> [HOW TO COMPLETE THIS TASK]: Restate every line of the material below word for word, skipping the images.

-.-.-

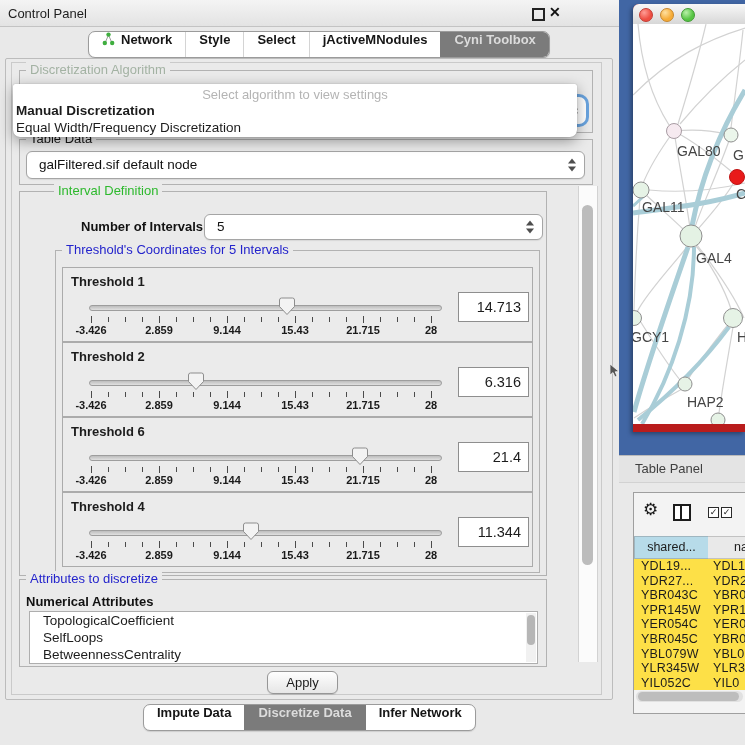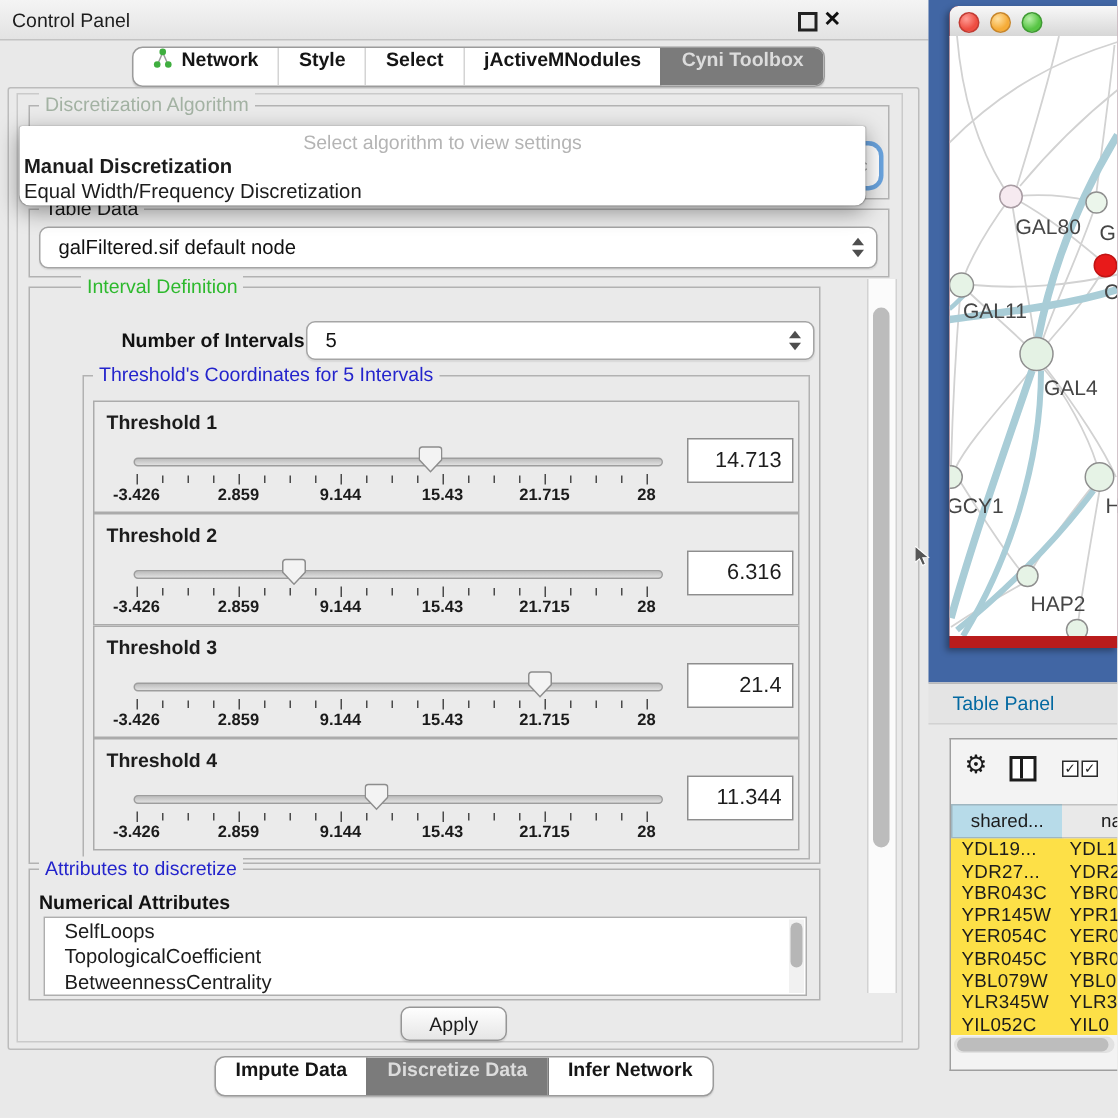--- a/index.html
+++ b/index.html
@@ -272,7 +272,7 @@
             <div class="tval">6.316</div>
           </div>
           <div class="tbox" style="top: 166px;">
-            <div class="tlabel">Threshold 3</div>
+            <div class="tlabel">Threshold 6</div>
             <div class="track"></div>
             <div class="thumb" style="left: 288.594px;"><svg width="16" height="19" viewBox="0 0 16 19">
                 <path d="M2.5,1 h11 a2,2 0 0 1 2,2 v6.5 L8,17.5 L0.5,9.5 V3 a2,2 0 0 1 2,-2 z" fill="#f3f3f3" stroke="#8d8d8d"></path>

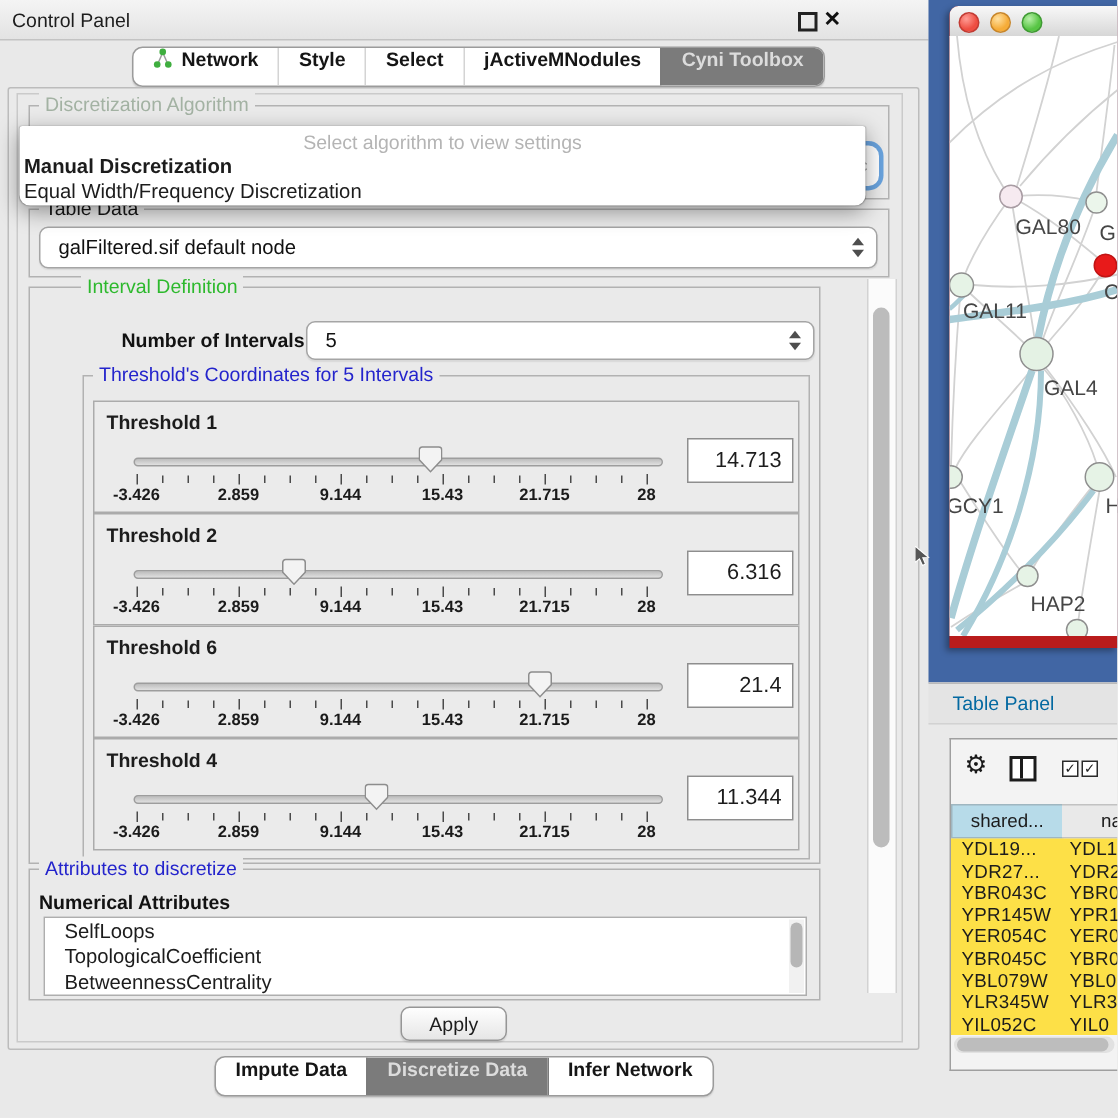--- a/index.html
+++ b/index.html
@@ -109,7 +109,7 @@
 
   .tp-header{left:619px;top:455px;width:126px;height:26px;background:#e4e4e4;
      border-top:1px solid #bababa;border-bottom:1px solid #d2d2d2;}
-  .tp-title{position:absolute;left:16px;top:5px;font-size:13px;color:#0369a1;}
+  .tp-title{position:absolute;left:16px;top:5px;font-size:13px;color:#404040;}
   .table-box{left:633px;top:492px;width:112px;height:220px;background:#f3f3f3;
      border:1px solid #9f9f9f;border-right:none;}
   .gear{position:absolute;left:9px;top:6px;font-size:17px;color:#191919;}

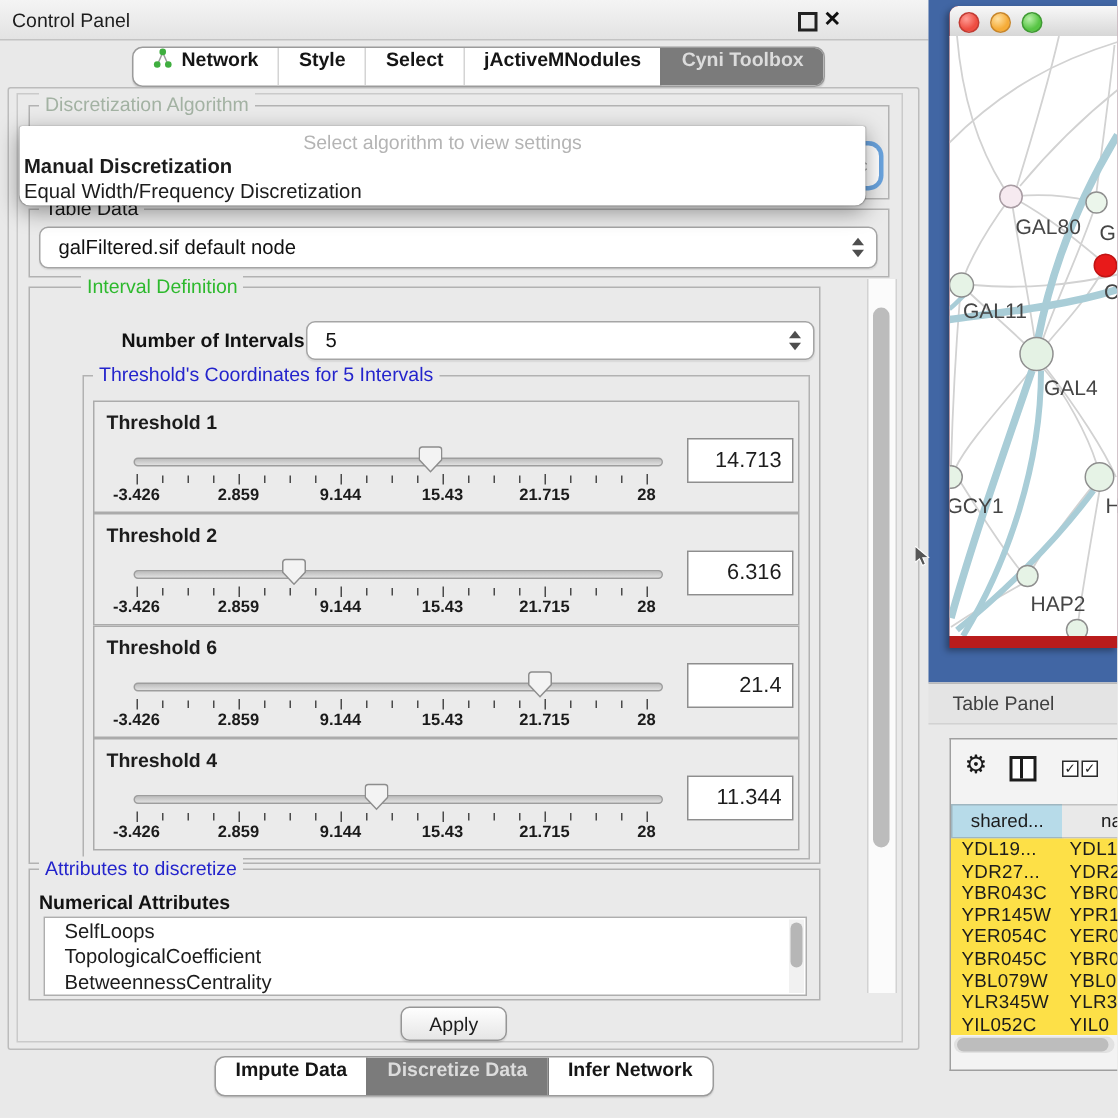--- a/index.html
+++ b/index.html
@@ -349,8 +349,8 @@
     <span class="grp-title t-blue">Attributes to discretize</span>
     <span class="abs lbl-bold lbl-numattr">Numerical Attributes</span>
     <div class="abs attr-list" id="attr-list">
+        <div class="attr-item">TopologicalCoefficient</div>
         <div class="attr-item">SelfLoops</div>
-        <div class="attr-item">TopologicalCoefficient</div>
         <div class="attr-item">BetweennessCentrality</div>
         <div class="list-scroll">
           <div class="list-thumb"></div>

-.-.-

> [TASK RESPONSE]:
--- a/index.html
+++ b/index.html
@@ -272,7 +272,7 @@
             <div class="tval">6.316</div>
           </div>
           <div class="tbox" style="top: 166px;">
-            <div class="tlabel">Threshold 3</div>
+            <div class="tlabel">Threshold 6</div>
             <div class="track"></div>
             <div class="thumb" style="left: 288.594px;"><svg width="16" height="19" viewBox="0 0 16 19">
                 <path d="M2.5,1 h11 a2,2 0 0 1 2,2 v6.5 L8,17.5 L0.5,9.5 V3 a2,2 0 0 1 2,-2 z" fill="#f3f3f3" stroke="#8d8d8d"></path>

--- a/index.html
+++ b/index.html
@@ -109,7 +109,7 @@
 
   .tp-header{left:619px;top:455px;width:126px;height:26px;background:#e4e4e4;
      border-top:1px solid #bababa;border-bottom:1px solid #d2d2d2;}
-  .tp-title{position:absolute;left:16px;top:5px;font-size:13px;color:#0369a1;}
+  .tp-title{position:absolute;left:16px;top:5px;font-size:13px;color:#404040;}
   .table-box{left:633px;top:492px;width:112px;height:220px;background:#f3f3f3;
      border:1px solid #9f9f9f;border-right:none;}
   .gear{position:absolute;left:9px;top:6px;font-size:17px;color:#191919;}

--- a/index.html
+++ b/index.html
@@ -349,8 +349,8 @@
     <span class="grp-title t-blue">Attributes to discretize</span>
     <span class="abs lbl-bold lbl-numattr">Numerical Attributes</span>
     <div class="abs attr-list" id="attr-list">
+        <div class="attr-item">TopologicalCoefficient</div>
         <div class="attr-item">SelfLoops</div>
-        <div class="attr-item">TopologicalCoefficient</div>
         <div class="attr-item">BetweennessCentrality</div>
         <div class="list-scroll">
           <div class="list-thumb"></div>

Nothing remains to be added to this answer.